Promover o relacionamento de longo prazo: Tanto os consumidores quanto os fornecedores podem se beneficiar ao promover um relacionamento de longo prazo baseado na confiança, transparência e respeito mútuo. Isso pode levar a transações comerciais mais estáveis, satisfação do cliente e fidelidade à marca.
Ao aplicar esses conceitos na prática, as empresas podem construir relacionamentos sólidos com os consumidores, garantindo a satisfação do cliente e o sucesso a longo prazo do negócio. E agora está na hora de você colocar a mão na massa. Eu quero que você pesquise sobre a relação entre as pessoas que utilizam aplicativos de carona, se há ou não a relação de consumo. Após, troque os resultados de sua pesquisa com seus colegas e discutam sobre o assunto.
BENJAMIN, A. H. V.; MARQUES, C. L.; BESSA, L. R. Manual de direito do consumidor. Ed. 5ª. São Paulo: Thomson Reuters: Revistas dos Tribunais, 2013.
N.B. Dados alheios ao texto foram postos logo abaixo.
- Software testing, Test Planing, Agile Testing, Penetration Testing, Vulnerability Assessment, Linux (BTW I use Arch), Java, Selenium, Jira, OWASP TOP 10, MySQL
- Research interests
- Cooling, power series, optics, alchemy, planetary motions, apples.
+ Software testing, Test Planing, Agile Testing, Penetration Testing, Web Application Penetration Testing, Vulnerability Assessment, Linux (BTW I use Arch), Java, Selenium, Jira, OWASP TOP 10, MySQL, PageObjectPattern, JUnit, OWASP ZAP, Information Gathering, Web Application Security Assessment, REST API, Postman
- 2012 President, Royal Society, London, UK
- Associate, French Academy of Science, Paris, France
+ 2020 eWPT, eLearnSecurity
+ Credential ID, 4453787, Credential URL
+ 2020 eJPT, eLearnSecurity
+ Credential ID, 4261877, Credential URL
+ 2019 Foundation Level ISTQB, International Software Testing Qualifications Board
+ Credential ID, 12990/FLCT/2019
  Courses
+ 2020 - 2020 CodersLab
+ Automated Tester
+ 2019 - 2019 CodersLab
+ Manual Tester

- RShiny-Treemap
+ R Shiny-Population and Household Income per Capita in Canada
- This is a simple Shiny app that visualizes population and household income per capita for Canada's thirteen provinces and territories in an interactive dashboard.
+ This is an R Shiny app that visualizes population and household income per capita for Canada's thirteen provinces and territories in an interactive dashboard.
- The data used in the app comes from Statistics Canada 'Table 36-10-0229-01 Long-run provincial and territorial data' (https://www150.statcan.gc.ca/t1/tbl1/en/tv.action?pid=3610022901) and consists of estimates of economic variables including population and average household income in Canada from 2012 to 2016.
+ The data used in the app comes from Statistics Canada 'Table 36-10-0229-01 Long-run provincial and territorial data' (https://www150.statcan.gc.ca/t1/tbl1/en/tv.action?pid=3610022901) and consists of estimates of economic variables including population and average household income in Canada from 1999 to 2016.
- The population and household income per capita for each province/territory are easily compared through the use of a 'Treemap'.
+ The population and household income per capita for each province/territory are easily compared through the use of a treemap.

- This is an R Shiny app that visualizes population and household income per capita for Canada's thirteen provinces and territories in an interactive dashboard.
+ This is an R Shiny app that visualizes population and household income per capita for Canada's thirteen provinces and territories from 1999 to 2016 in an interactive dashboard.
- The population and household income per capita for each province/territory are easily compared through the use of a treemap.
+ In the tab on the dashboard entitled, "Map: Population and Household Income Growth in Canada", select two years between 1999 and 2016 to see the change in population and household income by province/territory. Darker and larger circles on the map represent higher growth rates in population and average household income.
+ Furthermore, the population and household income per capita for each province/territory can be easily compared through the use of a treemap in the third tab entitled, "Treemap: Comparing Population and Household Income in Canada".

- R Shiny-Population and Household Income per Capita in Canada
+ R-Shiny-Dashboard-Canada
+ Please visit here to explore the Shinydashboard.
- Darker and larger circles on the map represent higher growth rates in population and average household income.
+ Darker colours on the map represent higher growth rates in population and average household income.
BRASIL, Lei nº 8.078 de 11 de setembro de 1990. Código de Defesa do Consumidor. Dispõe sobre a proteção do consumidor e dá outras providências. Disponível em: https://www.planalto.gov.br/ccivil_03/leis/l8078compilado.htm. Acesso em: 19 mar. 2024.
FINKELSTEIN, M. E. R.; NETO, F. S. Manual de direito do consumidor. Rio de Janeiro: Elsevier, 2010.